Peut-on parler d’anticipation ? Dans une certaine mesure, quand ces analyses se basent sur de très grands volumes de données et sur des cas très similaires. Mais chaque situation peut faire l’objet d’un revirement de jurisprudence selon l’appréciation des juges. Il ne peut donc s’agir que d’éléments supplémentaires destinés aux professionnels du droit pour établir leur stratégie de défense et de conseil de leurs clients.

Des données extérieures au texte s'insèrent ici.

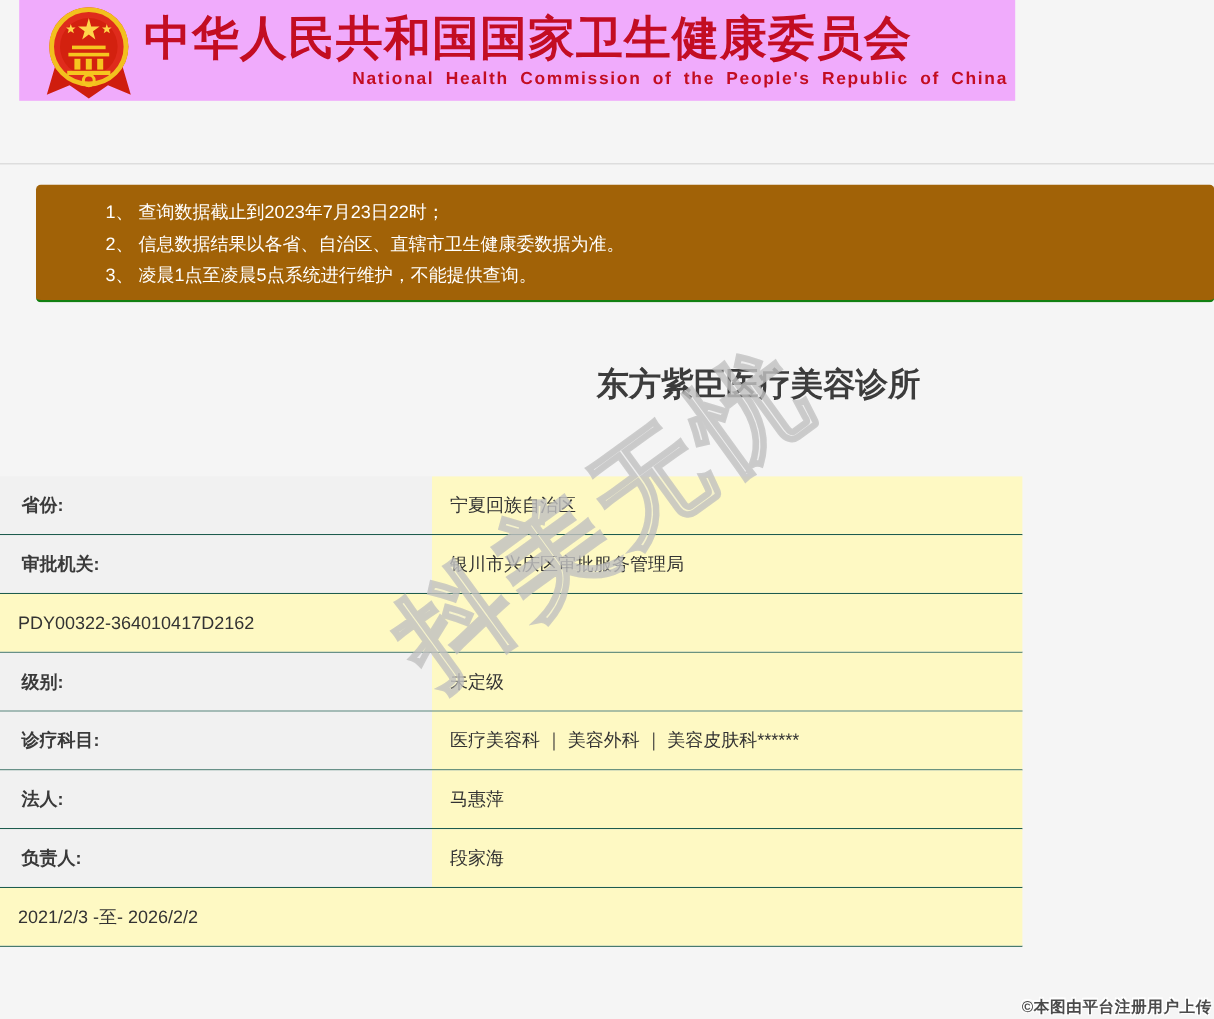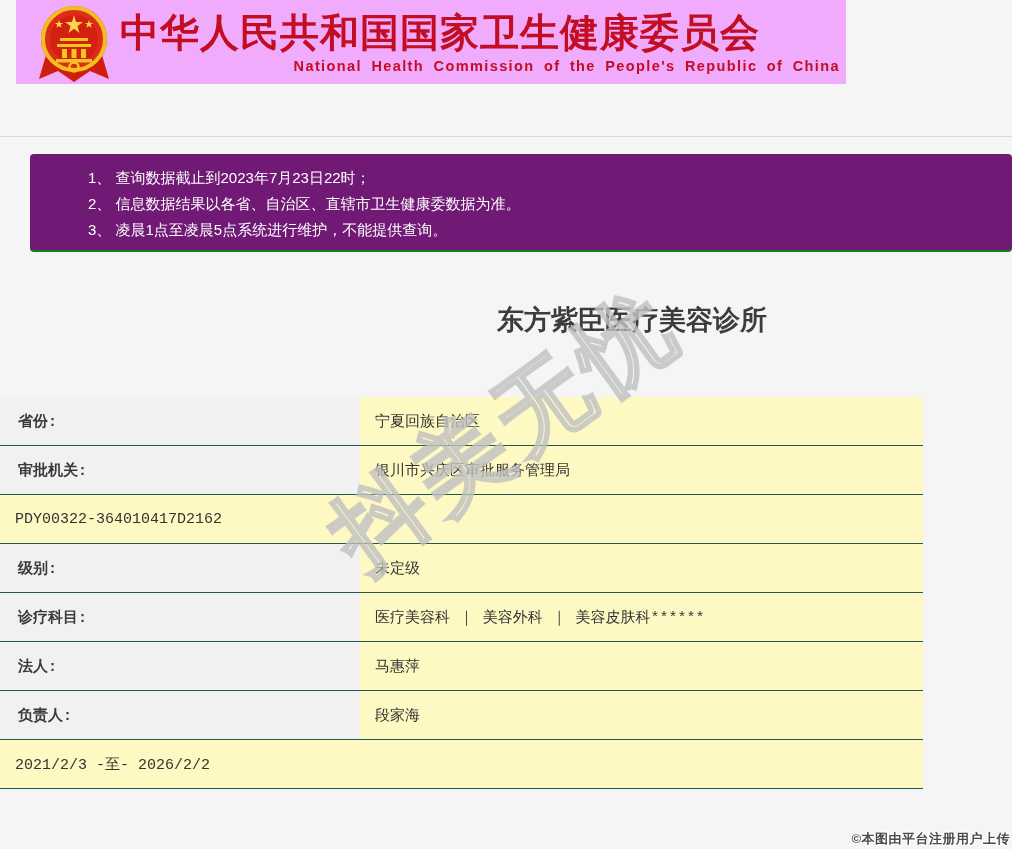"1、 查询数据截止到2023年7月23日22时；" .notice { background: #701a75 -> #a16207 }
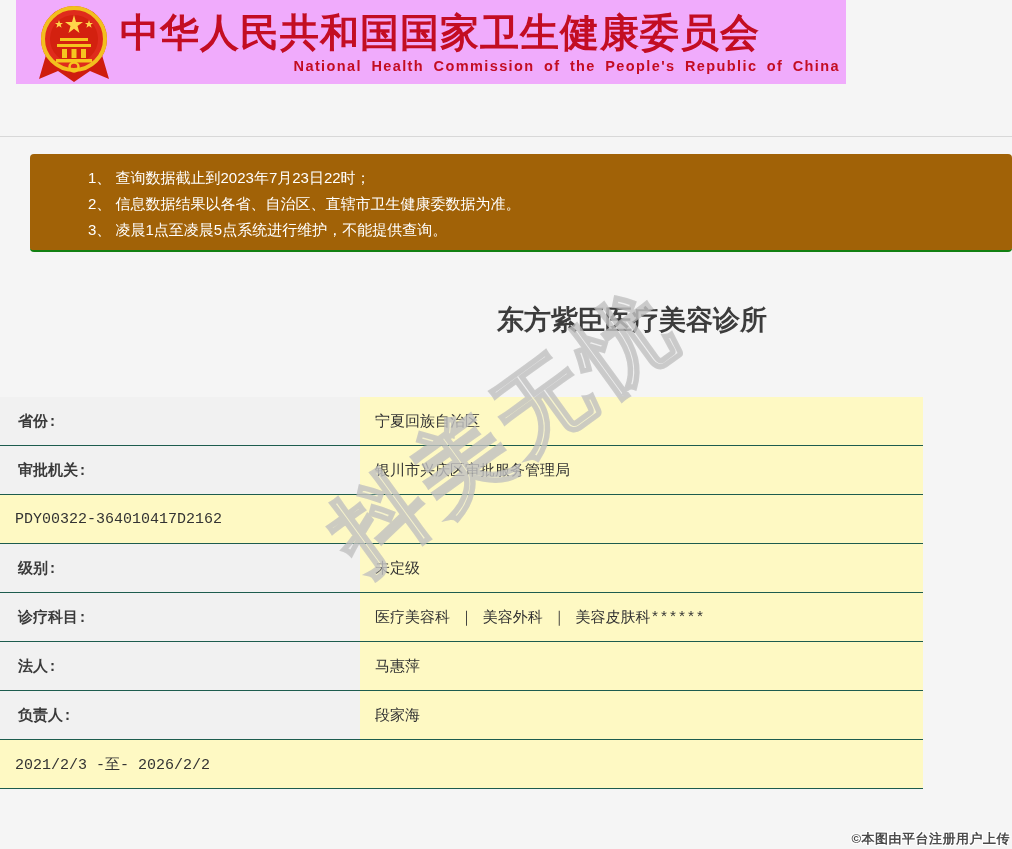"省份:" .info-table { font-family: Liberation Mono, monospace -> none; width: 923px -> 852px }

Qu’évoque le thème de notre salon (« Humain +Technologie = 3 ») pour vous ?

L’apport technologique au quotidien de l’Humain, professionnel du droit, dote celui-ci d’un incontestable avantage. Pourtant, la technologie ne rend pas l’humain plus intelligent dans son domaine, et ne simplifie pas non plus les subtilités de la matière juridique. En revanche, elle vient se mêler à l’exercice du droit pour accélérer tant son accessibilité, que sa compréhension et son analyse. Le juriste techno-propulsé a compris que la technologie est un outil d’intelligibilité de la donnée juridique, qui s’appuie autant sur l’expertise de son utilisateur que sur les capacités grandissantes de technologies intuitives et autonomes. Mais, pour obtenir une efficacité optimale au sein de la structure dans laquelle elle est déployée, il faut un accompagnement du changement : un déploiement réussi d’un nouvel outil doit embarquer les équipes.

En ce sens, la conviction de Wolters Kluwer est de continuer à doter les professionnels du droit d’outils de plus en plus évolués pour leur permettre, non pas d’être substitués par leurs propres outils, mais de se recentrer sur l’essentiel de leur métier : l’humain et l’expertise.